Luís, deixou de poder trabalhar. Muitos dos amigos, deixaram de o visitar. Luís deixou de ir ao café, deixou de ir á feira da ladra, deixou de ser o Luís, alegre, sociável que todos conheciam e lentamente se foi transformando num ser triste, solitário  de aspecto físico repugnante.
A doença tinha-lhe assim, arrancado cruelmente todas as coisas boas e positivas  que um ser humano pode usufruir na vida. Transformando-o injustamente  num ser solitário,  humilhado-o á sua própria existência.
Na rua quando passava as pessoas afastavam-se, as beatas benziam-se, e as crianças fugiam assustadas.

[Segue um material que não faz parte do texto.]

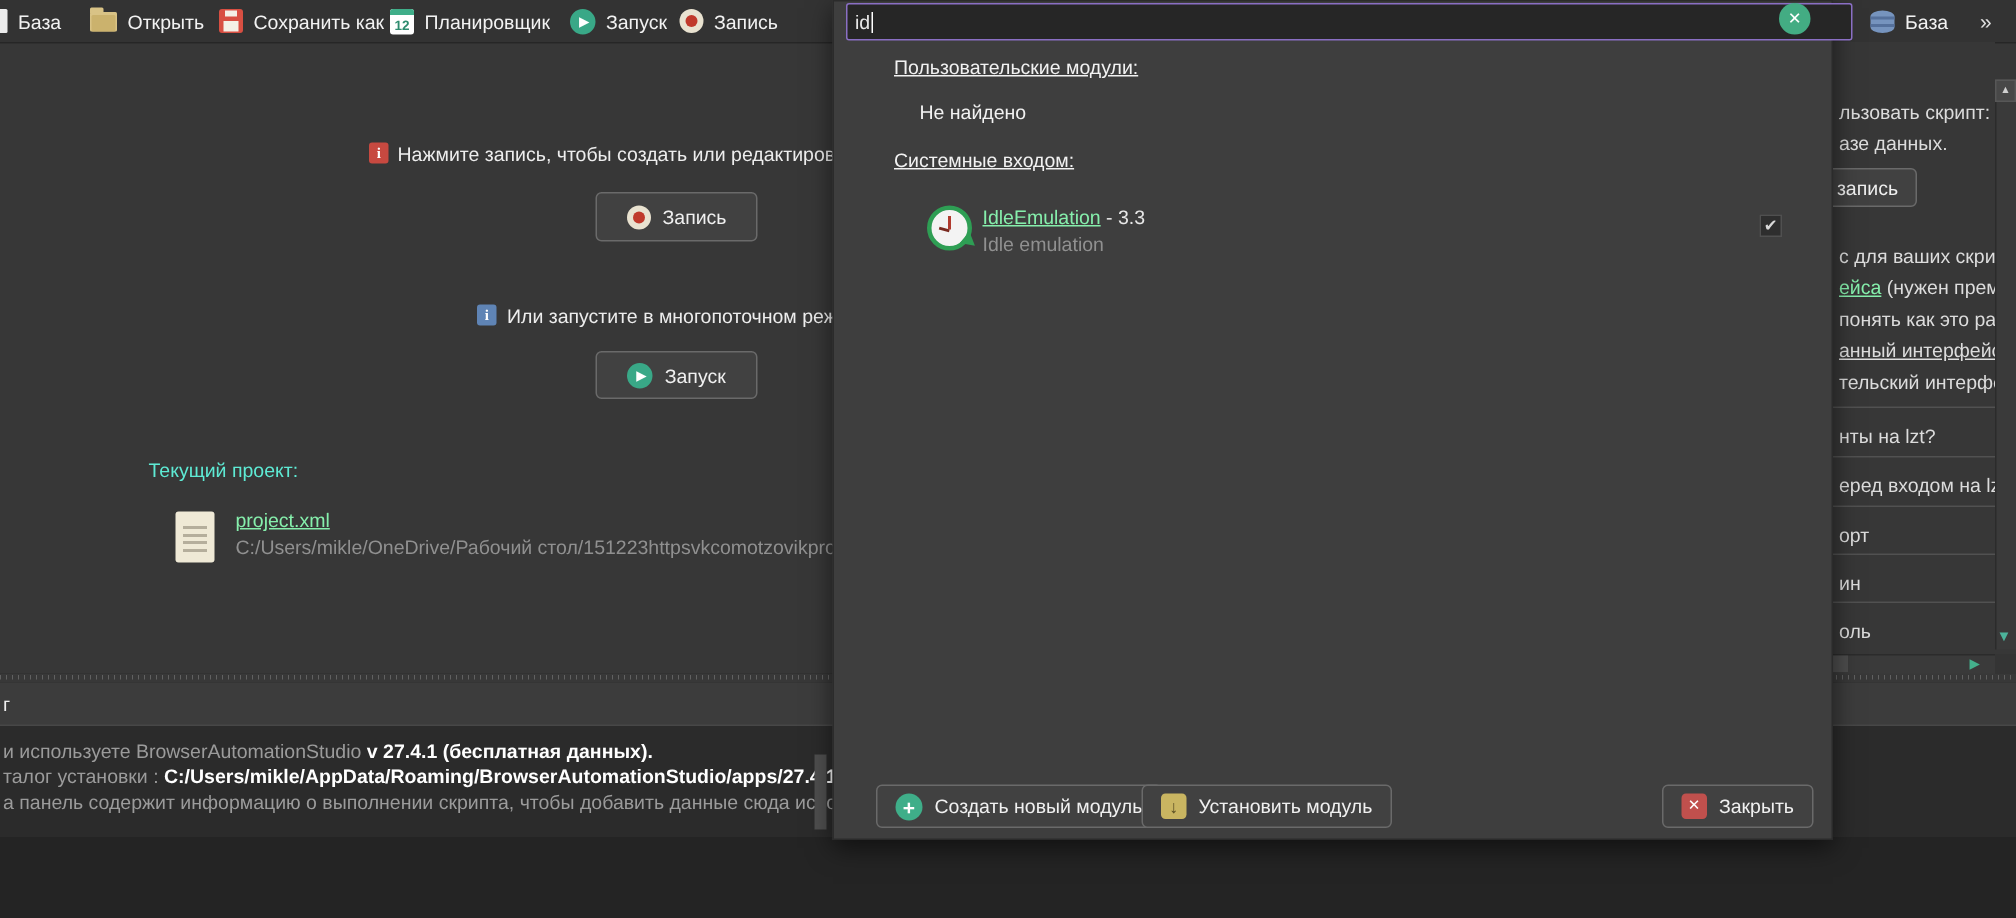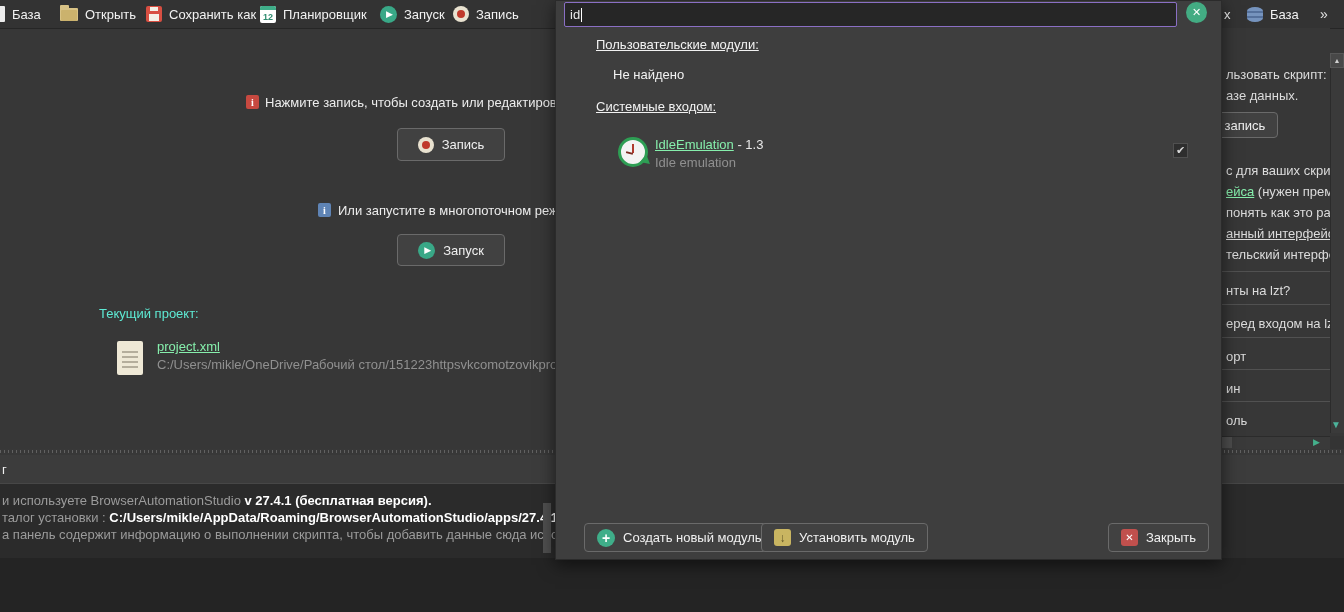--- a/index.html
+++ b/index.html
@@ -60,21 +60,21 @@
   .rp-line{position:absolute;left:4px;white-space:nowrap;color:#dcdcdc}
   .rp-sep{position:absolute;left:0;width:108px;height:1px;background:#515151}
   .sb-v{position:absolute;left:1330px;top:53px;width:14px;height:380px;background:#3a3a3a;border-left:1px solid #2b2b2b}
   .sb-btn{position:absolute;display:flex;align-items:center;justify-content:center;background:#484848;border:1px solid #575757;box-sizing:border-box}
   .sb-h{position:absolute;left:1222px;top:436px;width:108px;height:13px;background:#3a3a3a;border-top:1px solid #2b2b2b}
   .sb-corner{position:absolute;left:1330px;top:436px;width:14px;height:13px;background:#343434}
 
   
   .modal{position:absolute;left:555px;top:0;width:667px;height:560px;background:#3e3e3e;
          border:1px solid #2b2b2b;box-sizing:border-box;box-shadow:0 5px 16px rgba(0,0,0,.55);z-index:10}
-  .search{position:absolute;left:8px;top:1px;width:613px;height:25px;background:#262626;
+  .search{position:absolute;left:8px;top:1px;width:671px;height:25px;background:#262626;
           border:1px solid #8a6fc4;border-radius:2px;box-sizing:border-box;display:flex;align-items:center;padding-left:5px}
   .caret{width:1px;height:14px;background:#ffffff;margin-left:1px}
   .search-close{position:absolute;left:630px;top:1px;width:21px;height:21px;border-radius:50%;background:#43ac83;
           display:flex;align-items:center;justify-content:center;color:#fff;font-size:11px;font-weight:bold;cursor:pointer}
   .mod-header{position:absolute;left:40px;color:#f2f2f2;text-decoration:underline;white-space:nowrap}
   .module-icon{position:absolute;left:62px;top:136px;width:30px;height:30px}
   .mi-face{position:absolute;left:0;top:0;width:30px;height:30px;border-radius:50%;background:#f3f3f3;
            border:3px solid #2e9e54;box-sizing:border-box}
   .mi-hand-v{position:absolute;left:14px;top:7px;width:2px;height:9px;background:#b03a2e}
   .mi-hand-h{position:absolute;left:8px;top:15px;width:7px;height:2px;background:#7a2a20;transform:rotate(15deg)}
@@ -203,21 +203,21 @@
   </div>
   <div class="sb-corner"></div>
 
   <div class="splitter">
     <div class="splitter-dots"></div>
   </div>
   <div class="tabbar">
     <span class="abs nowrap" style="left:2px;top:7px;color:#f0f0f0">г</span>
   </div>
   <div class="logpanel">
-    <div class="logline" style="top:9px"><span>и используете BrowserAutomationStudio </span><span class="logstrong">v 27.4.1 </span><span class="logstrong">(бесплатная версия).</span></div>
+    <div class="logline" style="top:9px"><span>и используете BrowserAutomationStudio </span><span class="logstrong">v 27.4.1 </span><span class="logstrong">(бесплатная данных).</span></div>
     <div class="logline" style="top:26px"><span>талог установки : </span><span class="logstrong">C:/Users/mikle/AppData/Roaming/BrowserAutomationStudio/apps/27.4.1.</span></div>
     <div class="logline" style="top:43px">а панель содержит информацию о выполнении скрипта, чтобы добавить данные сюда испол</div>
     <div class="abs" style="left:543px;top:19px;width:8px;height:50px;background:#4f4f4f"></div>
   </div>
 
   <div class="modal">
     <div class="search">
       <span>id</span>
       <span class="caret"></span>
     </div>
@@ -229,21 +229,21 @@
     <span class="abs nowrap" style="left:57px;top:66px;color:#f2f2f2">Не найдено</span>
     <span class="mod-header" style="top:98px">Системные входом:</span>
 
     <div>
       <span class="module-icon">
         <span class="mi-face"></span>
         <span class="mi-hand-v"></span>
         <span class="mi-hand-h"></span>
         <span class="mi-arrow"></span>
       </span>
-      <span class="abs nowrap" style="left:99px;top:136px"><span class="link">IdleEmulation</span><span> - 1.3</span></span>
+      <span class="abs nowrap" style="left:99px;top:136px"><span class="link">IdleEmulation</span><span> - 3.3</span></span>
       <span class="abs nowrap muted" style="left:99px;top:154px">Idle emulation</span>
       <span class="checkbox">
         <span>✔</span>
       </span>
     </div>
 
     <div class="btn" style="position:absolute;left:28px;top:522px;height:29px;padding:0 12px">
       <span class="f-ico-plus">
           <span>+</span>
         </span>

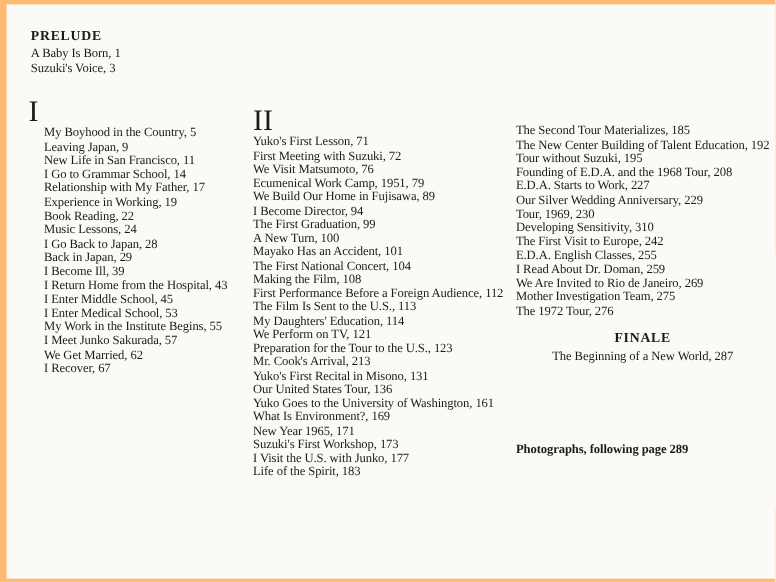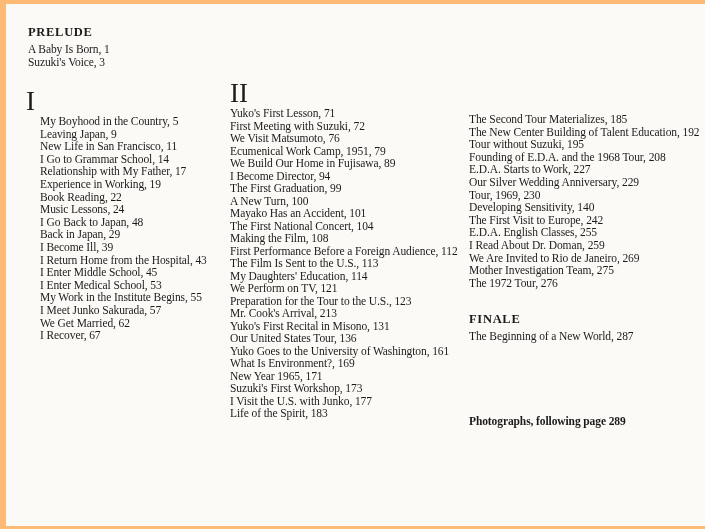--- a/index.html
+++ b/index.html
@@ -34,21 +34,21 @@
   }
   .entries .toc-entry {
     font-size: 11.5px;
     line-height: 12.6px;
     letter-spacing: -0.1px;
     white-space: nowrap;
   }
   .entries { margin-left: 14px; }
   #col2 .entries, #col3 .entries, #prelude .entries { margin-left: 0; }
   #col2 .entries .toc-entry { line-height: 12.5px; }
-  .finale-block { margin-top: 24px; }
+  .finale-block { margin-top: 12px; text-align: center; }
   .photographs {
     margin-top: 72px;
     font-weight: bold;
     font-size: 11.5px;
     letter-spacing: -0.1px;
     white-space: nowrap;
   }
 </style>
 </head>
 <body>
@@ -68,34 +68,34 @@
       <div class="numeral">I</div>
       <div class="entries">
           <div class="toc-entry">My Boyhood in the Country, 5</div>
           <div class="toc-entry">Leaving Japan, 9</div>
           <div class="toc-entry">New Life in San Francisco, 11</div>
           <div class="toc-entry">I Go to Grammar School, 14</div>
           <div class="toc-entry">Relationship with My Father, 17</div>
           <div class="toc-entry">Experience in Working, 19</div>
           <div class="toc-entry">Book Reading, 22</div>
           <div class="toc-entry">Music Lessons, 24</div>
-          <div class="toc-entry">I Go Back to Japan, 48</div>
+          <div class="toc-entry">I Go Back to Japan, 28</div>
           <div class="toc-entry">Back in Japan, 29</div>
           <div class="toc-entry">I Become Ill, 39</div>
           <div class="toc-entry">I Return Home from the Hospital, 43</div>
           <div class="toc-entry">I Enter Middle School, 45</div>
           <div class="toc-entry">I Enter Medical School, 53</div>
           <div class="toc-entry">My Work in the Institute Begins, 55</div>
           <div class="toc-entry">I Meet Junko Sakurada, 57</div>
           <div class="toc-entry">We Get Married, 62</div>
           <div class="toc-entry">I Recover, 67</div>
         </div>
     </div>
 
-    <div class="block" id="col2" style="left:224px; top:76px;">
+    <div class="block" id="col2" style="left:224px; top:92px;">
       <div class="numeral">II</div>
       <div class="entries">
           <div class="toc-entry">Yuko's First Lesson, 71</div>
           <div class="toc-entry">First Meeting with Suzuki, 72</div>
           <div class="toc-entry">We Visit Matsumoto, 76</div>
           <div class="toc-entry">Ecumenical Work Camp, 1951, 79</div>
           <div class="toc-entry">We Build Our Home in Fujisawa, 89</div>
           <div class="toc-entry">I Become Director, 94</div>
           <div class="toc-entry">The First Graduation, 99</div>
           <div class="toc-entry">A New Turn, 100</div>
@@ -121,21 +121,21 @@
 
     <div class="block" id="col3" style="left:463px; top:109px;">
       <div class="entries">
           <div class="toc-entry">The Second Tour Materializes, 185</div>
           <div class="toc-entry">The New Center Building of Talent Education, 192</div>
           <div class="toc-entry">Tour without Suzuki, 195</div>
           <div class="toc-entry">Founding of E.D.A. and the 1968 Tour, 208</div>
           <div class="toc-entry">E.D.A. Starts to Work, 227</div>
           <div class="toc-entry">Our Silver Wedding Anniversary, 229</div>
           <div class="toc-entry">Tour, 1969, 230</div>
-          <div class="toc-entry">Developing Sensitivity, 140</div>
+          <div class="toc-entry">Developing Sensitivity, 310</div>
           <div class="toc-entry">The First Visit to Europe, 242</div>
           <div class="toc-entry">E.D.A. English Classes, 255</div>
           <div class="toc-entry">I Read About Dr. Doman, 259</div>
           <div class="toc-entry">We Are Invited to Rio de Janeiro, 269</div>
           <div class="toc-entry">Mother Investigation Team, 275</div>
           <div class="toc-entry">The 1972 Tour, 276</div>
         </div>
 
       <div class="finale-block">
         <div class="section-title">FINALE</div>

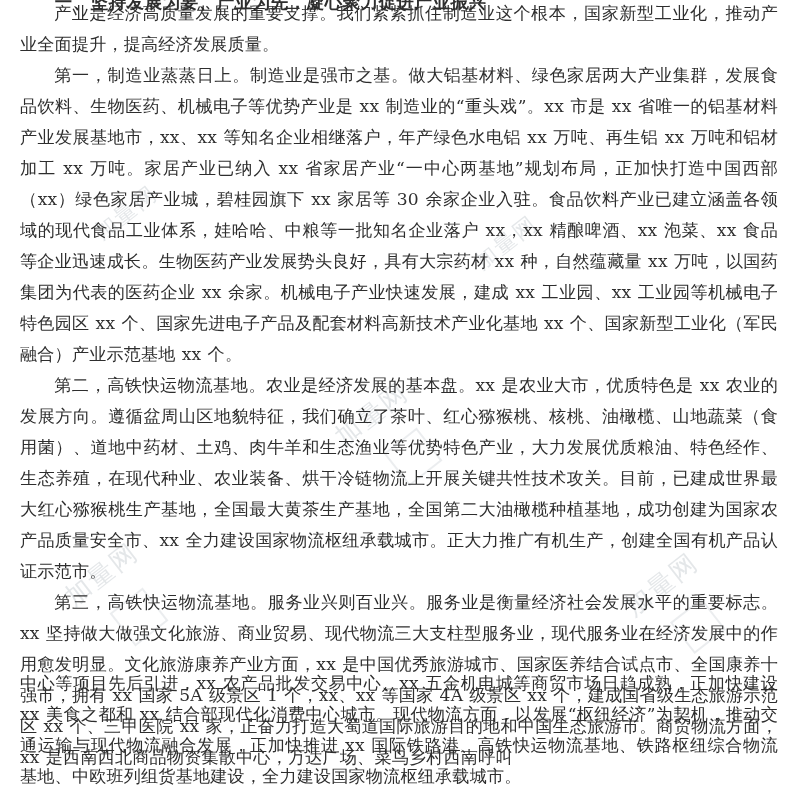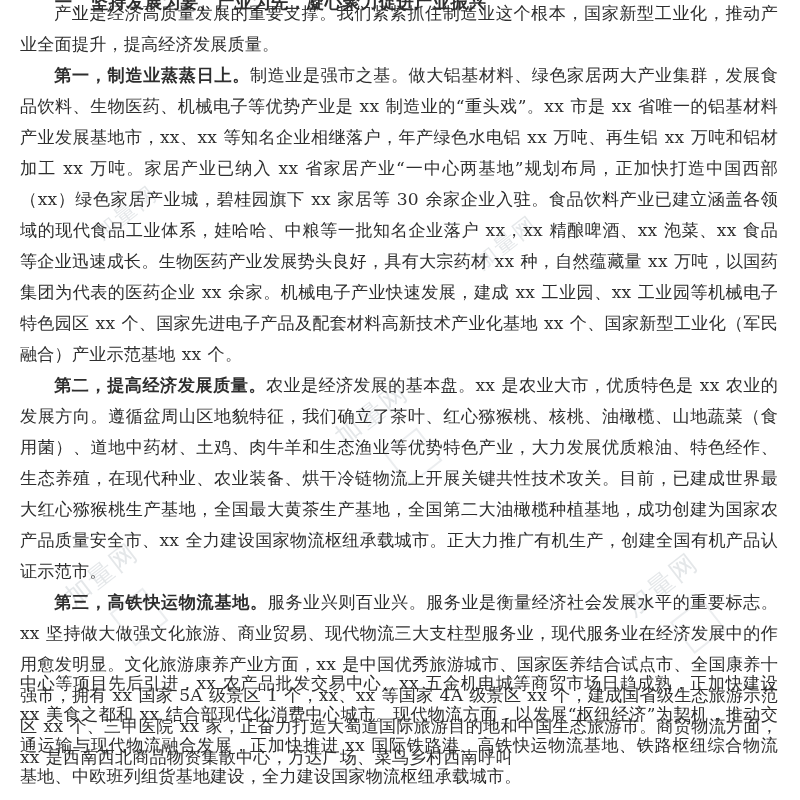--- a/index.html
+++ b/index.html
@@ -66,21 +66,21 @@
     text-justify: inter-ideograph;
     text-align-last: left;
     letter-spacing: 0.2px;
     word-spacing: 0.5px;
     color: #2e2e2e;
     position: relative;
     z-index: 2;
   }
   p.para.indent { text-indent: 2em; }
   .lead {
-    font-weight: bold;
+    font-weight: normal;
     letter-spacing: 0.4px;
   }
 
   
   #clip-heading {
     position: absolute;
     top: 0;
     left: 0;
     width: 744px;
     height: 16px;
@@ -136,21 +136,21 @@
 
     <p class="para indent">
       <span>产业是经济高质量发展的重要支撑。我们紧紧抓住制造业这个根本，国家新型工业化，推动产业全面提升，提高经济发展质量。</span>
     </p>
 
     <p class="para indent">
       <span class="lead">第一，制造业蒸蒸日上。</span><span>制造业是强市之基。做大铝基材料、绿色家居两大产业集群，发展食品饮料、生物医药、机械电子等优势产业是 xx 制造业的“重头戏”。xx 市是 xx 省唯一的铝基材料产业发展基地市，xx、xx 等知名企业相继落户，年产绿色水电铝 xx 万吨、再生铝 xx 万吨和铝材加工 xx 万吨。家居产业已纳入 xx 省家居产业“一中心两基地”规划布局，正加快打造中国西部（xx）绿色家居产业城，碧桂园旗下 xx 家居等 30 余家企业入驻。食品饮料产业已建立涵盖各领域的现代食品工业体系，娃哈哈、中粮等一批知名企业落户 xx，xx 精酿啤酒、xx 泡菜、xx 食品等企业迅速成长。生物医药产业发展势头良好，具有大宗药材 xx 种，自然蕴藏量 xx 万吨，以国药集团为代表的医药企业 xx 余家。机械电子产业快速发展，建成 xx 工业园、xx 工业园等机械电子特色园区 xx 个、国家先进电子产品及配套材料高新技术产业化基地 xx 个、国家新型工业化（军民融合）产业示范基地 xx 个。</span>
     </p>
 
     <p class="para indent">
-      <span class="lead">第二，提高经济发展质量。</span><span>农业是经济发展的基本盘。xx 是农业大市，优质特色是 xx 农业的发展方向。遵循盆周山区地貌特征，我们确立了茶叶、红心猕猴桃、核桃、油橄榄、山地蔬菜（食用菌）、道地中药材、土鸡、肉牛羊和生态渔业等优势特色产业，大力发展优质粮油、特色经作、生态养殖，在现代种业、农业装备、烘干冷链物流上开展关键共性技术攻关。目前，已建成世界最大红心猕猴桃生产基地，全国最大黄茶生产基地，全国第二大油橄榄种植基地，成功创建为国家农产品质量安全市、xx 全力建设国家物流枢纽承载城市。正大力推广有机生产，创建全国有机产品认证示范市。</span>
+      <span class="lead">第二，高铁快运物流基地。</span><span>农业是经济发展的基本盘。xx 是农业大市，优质特色是 xx 农业的发展方向。遵循盆周山区地貌特征，我们确立了茶叶、红心猕猴桃、核桃、油橄榄、山地蔬菜（食用菌）、道地中药材、土鸡、肉牛羊和生态渔业等优势特色产业，大力发展优质粮油、特色经作、生态养殖，在现代种业、农业装备、烘干冷链物流上开展关键共性技术攻关。目前，已建成世界最大红心猕猴桃生产基地，全国最大黄茶生产基地，全国第二大油橄榄种植基地，成功创建为国家农产品质量安全市、xx 全力建设国家物流枢纽承载城市。正大力推广有机生产，创建全国有机产品认证示范市。</span>
     </p>
 
     <p class="para indent">
       <span class="lead">第三，高铁快运物流基地。</span><span>服务业兴则百业兴。服务业是衡量经济社会发展水平的重要标志。xx 坚持做大做强文化旅游、商业贸易、现代物流三大支柱型服务业，现代服务业在经济发展中的作用愈发明显。文化旅游康养产业方面，xx 是中国优秀旅游城市、国家医养结合试点市、全国康养十强市，拥有 xx 国家 5A 级景区 1 个，xx、xx 等国家 4A 级景区 xx 个，建成国省级生态旅游示范区 xx 个、三甲医院 xx 家，正奋力打造大蜀道国际旅游目的地和中国生态旅游市。商贸物流方面，xx 是西南西北商品物资集散中心，万达广场、菜鸟乡村西南呼叫</span>
     </p>
   </div>
 
   <div class="page" id="page-bot">
 
     <p class="para">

Ontem na quarta feira, pelas cinco da tarde. Quando passei pelo café amarelo. Café situado na baixa lisboeta. Encontrei o Luís. Ali estava ele parado  na rua, ao lado do café, vestindo ainda de verde claro, face grande inchada e deformada pela doença. Parado ao lado do café, como um monstro condenado pela sua própria fealdade, á espera de ser abatido, bilhete de identidade na mão, revelando a todos, que também um dia, ele tinha sido gente. Ali estava ele...o Luís...alguns anos depois....parado ao lado do café, olhando o vazio, provocando náusea medo e repulsa a todos que passavam....Ali estava ele o Luís, expondo a sua monstrusiodade sem piedade.... bilhete de identidade na mão,.... ali estava ele o Luís...bilhete de identidade na mão....só e pedindo esmola!